## Exercise aim
What is needed is an exact copy of all the lines below.

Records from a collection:
################

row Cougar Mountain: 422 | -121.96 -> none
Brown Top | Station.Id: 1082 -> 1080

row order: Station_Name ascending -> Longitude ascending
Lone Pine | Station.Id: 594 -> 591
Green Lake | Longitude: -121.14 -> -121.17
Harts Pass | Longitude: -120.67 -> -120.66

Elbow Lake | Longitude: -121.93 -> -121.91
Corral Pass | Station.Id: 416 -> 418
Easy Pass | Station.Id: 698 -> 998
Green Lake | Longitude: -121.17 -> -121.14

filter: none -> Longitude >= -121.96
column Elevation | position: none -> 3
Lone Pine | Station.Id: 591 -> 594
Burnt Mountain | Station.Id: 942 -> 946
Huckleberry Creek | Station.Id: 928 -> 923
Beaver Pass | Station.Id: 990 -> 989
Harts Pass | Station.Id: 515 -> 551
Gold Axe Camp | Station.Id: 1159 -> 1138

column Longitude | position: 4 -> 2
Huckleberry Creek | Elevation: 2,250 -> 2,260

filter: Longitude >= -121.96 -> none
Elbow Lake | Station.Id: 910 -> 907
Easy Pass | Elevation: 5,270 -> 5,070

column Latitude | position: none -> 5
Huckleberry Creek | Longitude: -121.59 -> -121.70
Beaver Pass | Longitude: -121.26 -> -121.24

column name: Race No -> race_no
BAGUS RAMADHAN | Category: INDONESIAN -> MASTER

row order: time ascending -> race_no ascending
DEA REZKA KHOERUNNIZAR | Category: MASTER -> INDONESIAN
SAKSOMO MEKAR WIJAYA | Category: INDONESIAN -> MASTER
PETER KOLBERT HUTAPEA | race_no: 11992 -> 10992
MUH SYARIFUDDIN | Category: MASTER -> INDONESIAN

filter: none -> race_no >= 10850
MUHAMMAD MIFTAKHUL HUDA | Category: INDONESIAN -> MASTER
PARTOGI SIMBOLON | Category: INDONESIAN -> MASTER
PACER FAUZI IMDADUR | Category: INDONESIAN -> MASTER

################

## Answer below
row Cougar Mountain: 422 | -121.96 -> none
Brown Top | Station.Id: 1082 -> 1080

row order: Station_Name ascending -> Longitude ascending
Lone Pine | Station.Id: 594 -> 591
Green Lake | Longitude: -121.14 -> -121.17
Harts Pass | Longitude: -120.67 -> -120.66

Elbow Lake | Longitude: -121.93 -> -121.91
Corral Pass | Station.Id: 416 -> 418
Easy Pass | Station.Id: 698 -> 998
Green Lake | Longitude: -121.17 -> -121.14

filter: none -> Longitude >= -121.96
column Elevation | position: none -> 3
Lone Pine | Station.Id: 591 -> 594
Burnt Mountain | Station.Id: 942 -> 946
Huckleberry Creek | Station.Id: 928 -> 923
Beaver Pass | Station.Id: 990 -> 989
Harts Pass | Station.Id: 515 -> 551
Gold Axe Camp | Station.Id: 1159 -> 1138

column Longitude | position: 4 -> 2
Huckleberry Creek | Elevation: 2,250 -> 2,260

filter: Longitude >= -121.96 -> none
Elbow Lake | Station.Id: 910 -> 907
Easy Pass | Elevation: 5,270 -> 5,070

column Latitude | position: none -> 5
Huckleberry Creek | Longitude: -121.59 -> -121.70
Beaver Pass | Longitude: -121.26 -> -121.24

column name: Race No -> race_no
BAGUS RAMADHAN | Category: INDONESIAN -> MASTER

row order: time ascending -> race_no ascending
DEA REZKA KHOERUNNIZAR | Category: MASTER -> INDONESIAN
SAKSOMO MEKAR WIJAYA | Category: INDONESIAN -> MASTER
PETER KOLBERT HUTAPEA | race_no: 11992 -> 10992
MUH SYARIFUDDIN | Category: MASTER -> INDONESIAN

filter: none -> race_no >= 10850
MUHAMMAD MIFTAKHUL HUDA | Category: INDONESIAN -> MASTER
PARTOGI SIMBOLON | Category: INDONESIAN -> MASTER
PACER FAUZI IMDADUR | Category: INDONESIAN -> MASTER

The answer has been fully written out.